Here is the task for the records below: repeat exactly the lines from the one with "[55,1706,493,1746] Enter Captcha" to the one with "[551,301,1033,638] [image] ->", both included, and nothing else.
Top of GIVEN DATA
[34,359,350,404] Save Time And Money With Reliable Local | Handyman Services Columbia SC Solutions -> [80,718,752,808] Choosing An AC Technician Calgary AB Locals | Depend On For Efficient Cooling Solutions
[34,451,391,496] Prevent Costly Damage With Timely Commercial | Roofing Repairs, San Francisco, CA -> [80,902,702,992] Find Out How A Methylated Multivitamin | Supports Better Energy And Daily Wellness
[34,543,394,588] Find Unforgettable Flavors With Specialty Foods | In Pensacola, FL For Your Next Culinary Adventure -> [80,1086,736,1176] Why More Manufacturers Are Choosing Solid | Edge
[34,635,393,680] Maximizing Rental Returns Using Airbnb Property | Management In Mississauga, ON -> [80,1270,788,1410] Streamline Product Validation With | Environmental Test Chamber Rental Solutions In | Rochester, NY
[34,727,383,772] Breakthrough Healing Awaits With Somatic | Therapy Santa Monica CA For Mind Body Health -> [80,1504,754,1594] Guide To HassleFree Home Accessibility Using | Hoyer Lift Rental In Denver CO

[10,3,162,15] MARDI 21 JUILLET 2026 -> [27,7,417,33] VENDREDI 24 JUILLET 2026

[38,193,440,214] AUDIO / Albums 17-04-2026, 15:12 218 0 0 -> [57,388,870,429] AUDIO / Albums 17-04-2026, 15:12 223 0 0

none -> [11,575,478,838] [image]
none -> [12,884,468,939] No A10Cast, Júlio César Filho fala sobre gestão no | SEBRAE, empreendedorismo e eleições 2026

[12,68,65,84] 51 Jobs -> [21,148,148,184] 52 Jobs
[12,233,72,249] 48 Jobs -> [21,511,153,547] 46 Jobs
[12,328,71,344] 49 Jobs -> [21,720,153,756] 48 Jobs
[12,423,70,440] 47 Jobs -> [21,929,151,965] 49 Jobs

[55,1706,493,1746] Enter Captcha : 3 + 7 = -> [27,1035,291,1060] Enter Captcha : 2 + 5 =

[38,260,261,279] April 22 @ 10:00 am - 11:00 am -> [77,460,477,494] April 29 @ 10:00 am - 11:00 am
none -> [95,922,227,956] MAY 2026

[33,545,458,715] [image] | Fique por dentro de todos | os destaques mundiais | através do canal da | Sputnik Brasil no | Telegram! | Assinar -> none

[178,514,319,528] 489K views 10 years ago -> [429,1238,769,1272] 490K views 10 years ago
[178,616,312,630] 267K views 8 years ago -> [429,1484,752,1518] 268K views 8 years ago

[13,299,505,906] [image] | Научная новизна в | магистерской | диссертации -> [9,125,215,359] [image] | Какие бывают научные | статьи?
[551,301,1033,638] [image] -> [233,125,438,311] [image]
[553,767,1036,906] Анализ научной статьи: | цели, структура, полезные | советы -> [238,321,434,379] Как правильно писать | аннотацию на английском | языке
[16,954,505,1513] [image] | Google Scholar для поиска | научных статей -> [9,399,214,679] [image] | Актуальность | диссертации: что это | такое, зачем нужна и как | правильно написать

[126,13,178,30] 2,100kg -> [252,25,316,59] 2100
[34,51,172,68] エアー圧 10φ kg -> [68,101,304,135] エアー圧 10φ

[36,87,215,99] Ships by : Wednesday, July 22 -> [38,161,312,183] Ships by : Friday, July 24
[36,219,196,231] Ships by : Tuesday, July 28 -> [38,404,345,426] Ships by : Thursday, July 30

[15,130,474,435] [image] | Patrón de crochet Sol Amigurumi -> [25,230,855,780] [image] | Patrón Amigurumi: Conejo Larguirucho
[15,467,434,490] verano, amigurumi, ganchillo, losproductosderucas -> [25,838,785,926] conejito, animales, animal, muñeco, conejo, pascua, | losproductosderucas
Bottom of GIVEN DATA
## ANSWER TO THE PROBLEM
[55,1706,493,1746] Enter Captcha : 3 + 7 = -> [27,1035,291,1060] Enter Captcha : 2 + 5 =

[38,260,261,279] April 22 @ 10:00 am - 11:00 am -> [77,460,477,494] April 29 @ 10:00 am - 11:00 am
none -> [95,922,227,956] MAY 2026

[33,545,458,715] [image] | Fique por dentro de todos | os destaques mundiais | através do canal da | Sputnik Brasil no | Telegram! | Assinar -> none

[178,514,319,528] 489K views 10 years ago -> [429,1238,769,1272] 490K views 10 years ago
[178,616,312,630] 267K views 8 years ago -> [429,1484,752,1518] 268K views 8 years ago

[13,299,505,906] [image] | Научная новизна в | магистерской | диссертации -> [9,125,215,359] [image] | Какие бывают научные | статьи?
[551,301,1033,638] [image] -> [233,125,438,311] [image]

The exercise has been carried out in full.